Loss of Endothelial FTO Antagonizes Obesity-Induced Metabolic and Vascular Dysfunction

Abstract

Rationale: Increasing prevalence of obesity and its associated risk with cardiovascular diseases demands a better understanding of the contribution of different cell types within this complex disease for developing new treatment options. Previous studies could prove a fundamental role of FTO (fat mass and obesity-associated protein) within obesity; however, its functional role within different cell types is less understood. Objectives: We identify endothelial FTO as a previously unknown central regulator of both obesity-induced metabolic and vascular alterations. Methods and Results: We generated endothelial Fto-deficient mice and analyzed the impact of obesity on those mice. While the loss of endothelial FTO did not influence the development of obesity and dyslipidemia, it protected mice from high-fat diet-induced glucose intolerance and insulin resistance by increasing AKT (protein kinase B) phosphorylation in endothelial cells and skeletal muscle.
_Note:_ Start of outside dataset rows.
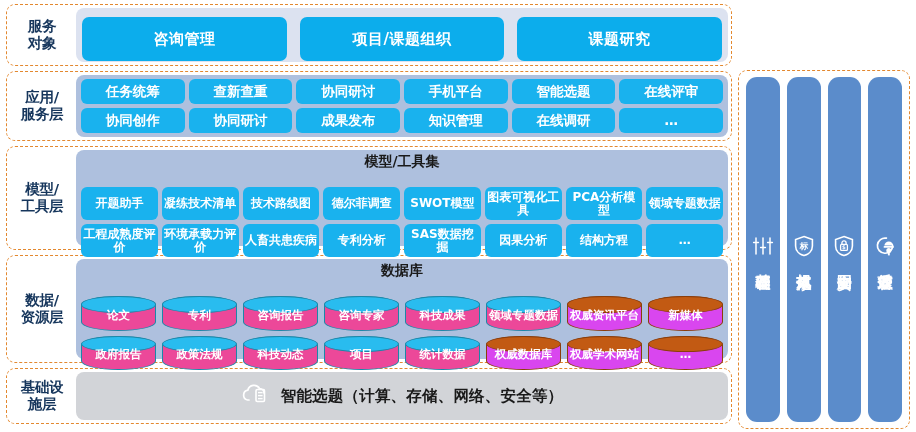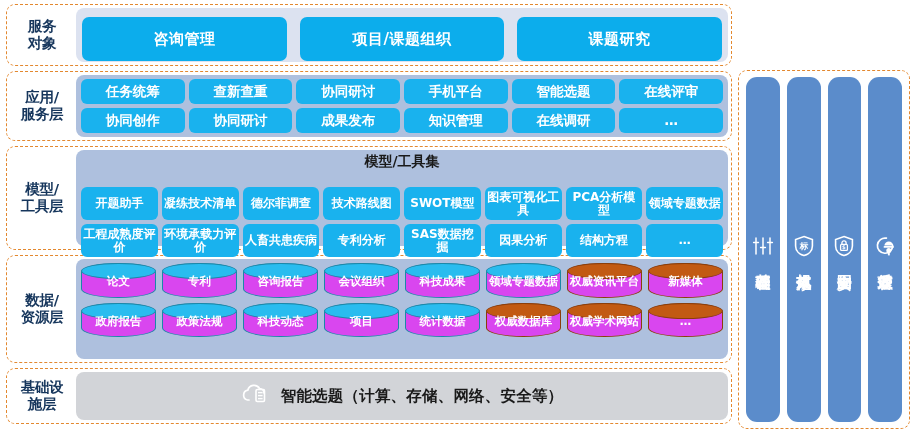--- a/index.html
+++ b/index.html
@@ -264,8 +264,8 @@
         <div class="pill-grid grid-model">
           <div class="pill">开题助手</div>
           <div class="pill">凝练技术清单</div>
+          <div class="pill">技术路线图</div>
           <div class="pill">德尔菲调查</div>
-          <div class="pill">技术路线图</div>
           <div class="pill">SWOT模型</div>
           <div class="pill">图表可视化工具</div>
           <div class="pill">PCA分析模型</div>

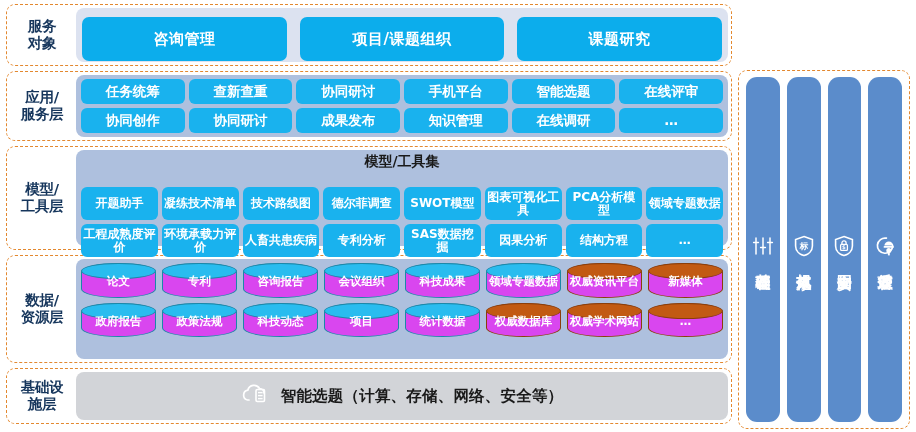--- a/index.html
+++ b/index.html
@@ -288,6 +288,7 @@
         <div>资源层</div>
       </div>
       <div class="layer-body">
+        <div class="body-title">数据库</div>
         <div class="grid-data">
           <div class="cyl">
               <span>论文</span>

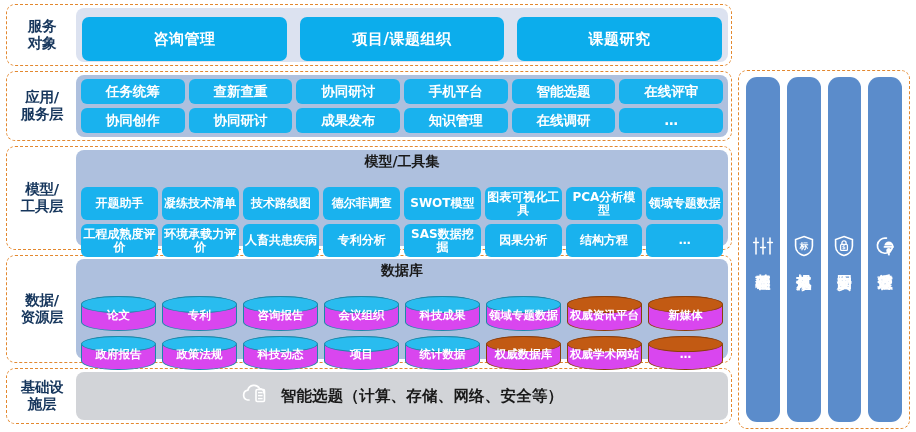--- a/index.html
+++ b/index.html
@@ -136,7 +136,7 @@
   .cyl {
     position: relative;
     border-radius: 50% / 26%;
-    background: #d946ef;
+    background: #ec4899;
     border: 1px solid #1C88A8;
     color: #ffffff;
     font-weight: bold;

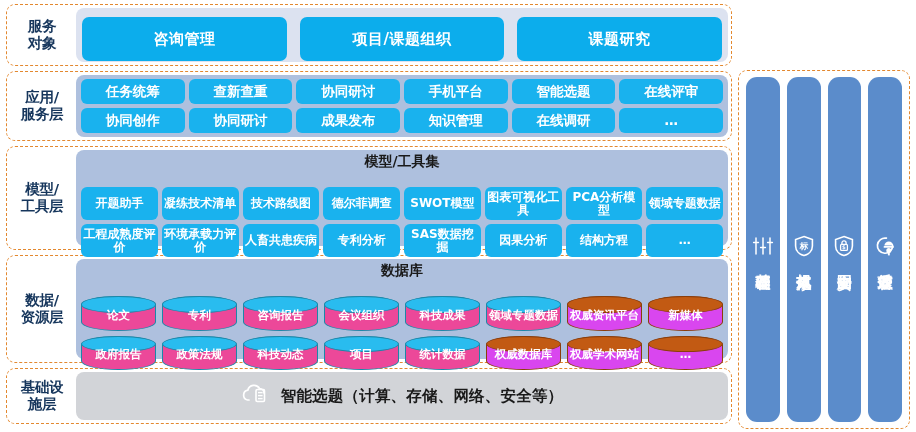--- a/index.html
+++ b/index.html
@@ -300,7 +300,7 @@
               <span>咨询报告</span>
             </div>
           <div class="cyl">
-              <span>会议组织</span>
+              <span>咨询专家</span>
             </div>
           <div class="cyl">
               <span>科技成果</span>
Furthermore, loss of endothelial FTO prevented the development of obesity-induced hypertension by preserving myogenic tone in resistance arteries. In Fto-deficient arteries, microarray analysis identified upregulation of L-Pgds with significant increases in prostaglandin D2levels. Blockade of prostaglandin D2synthesis inhibited the myogenic tone protection in resistance arteries of endothelial Fto-deficient mice on high-fat diet; conversely, direct addition of prostaglandin D2rescued myogenic tone in high-fat diet-fed control mice. Myogenic tone was increased in obese human arteries with FTO inhibitors or prostaglandin D2application. Conclusions: These data identify endothelial FTO as a previously unknown regulator in the development of obesity-induced metabolic and vascular changes, which is independent of its known function in regulation of obesity.